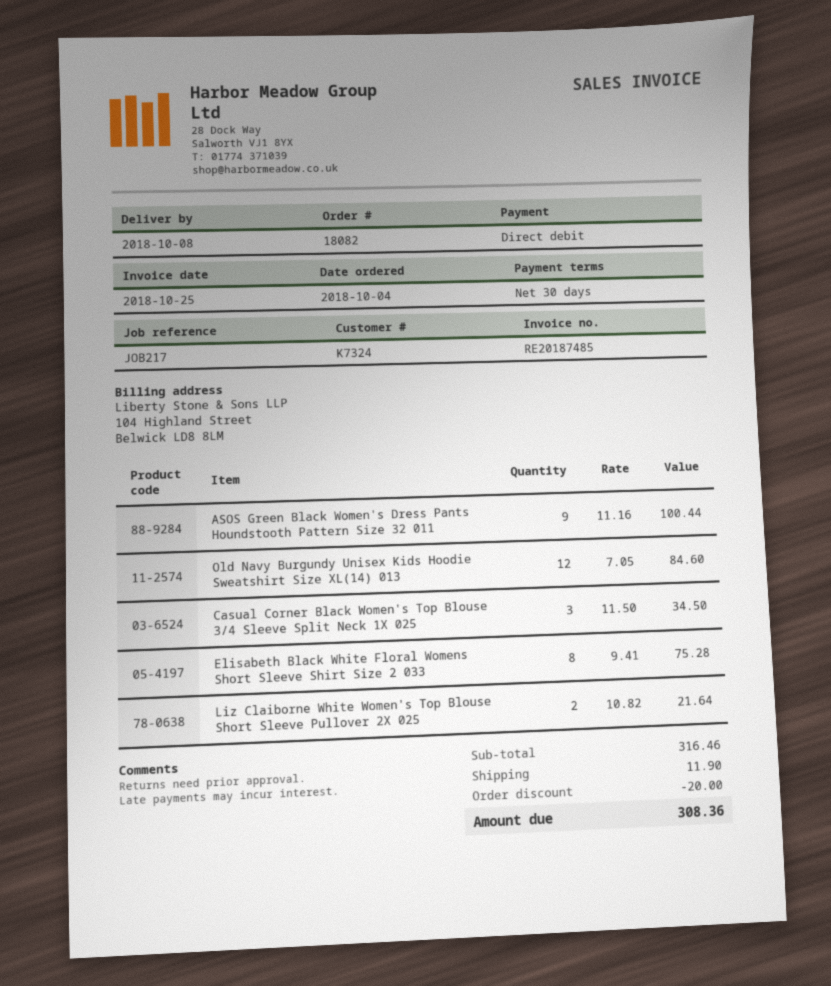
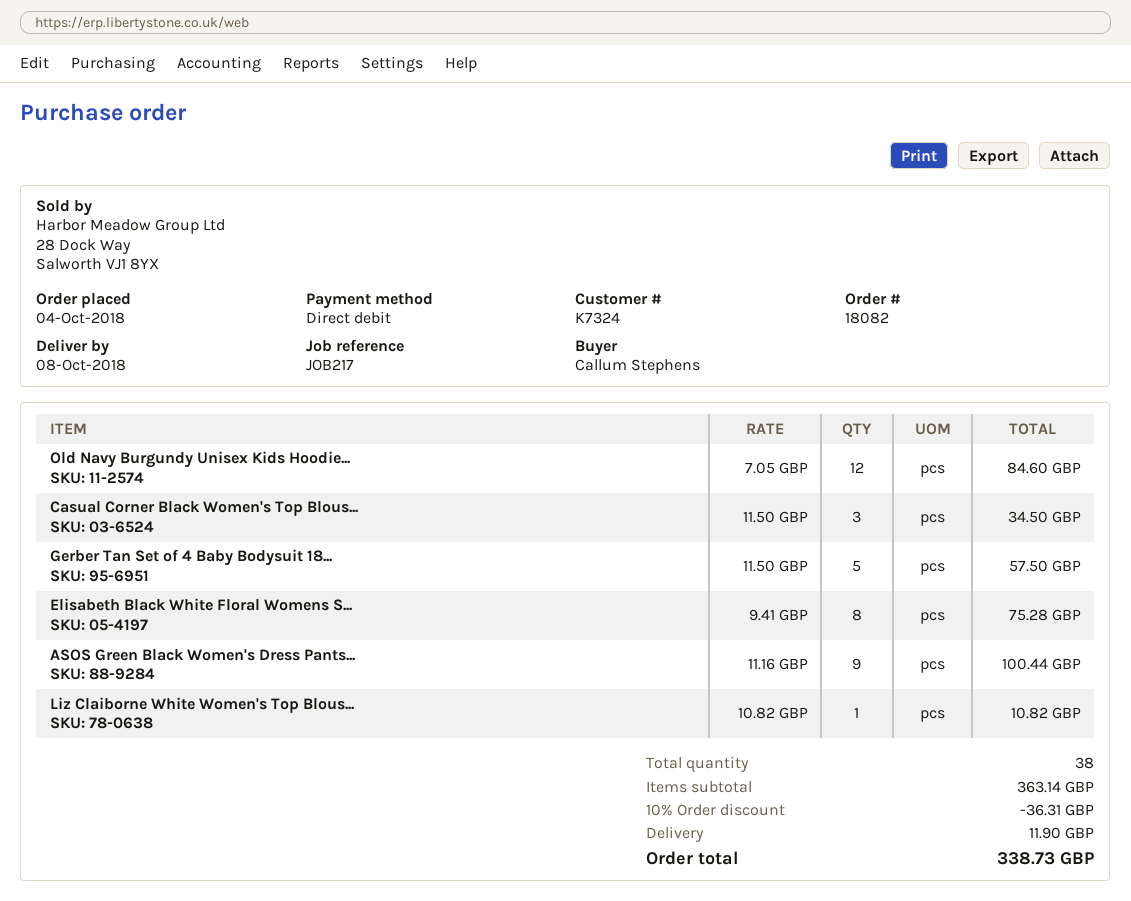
Liz Claiborne White Women's Top Blouse Short Sleeve Pullover 2X 025: 2 x 10.82 = 21.64 -> 1 x 10.82 = 10.82
Gerber Tan Set of 4 Baby Bodysuit 18...: none -> 5 x 11.50 = 57.50
subtotal: 316.46 -> 363.14
discount: 20.00 -> 36.31
total: 308.36 -> 338.73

### What you should do
Search the data for "subtotal: 316.46 -> 363.14". Beginning with that line, set down every line through the last exactly.

### Answer to the exercise
subtotal: 316.46 -> 363.14
discount: 20.00 -> 36.31
total: 308.36 -> 338.73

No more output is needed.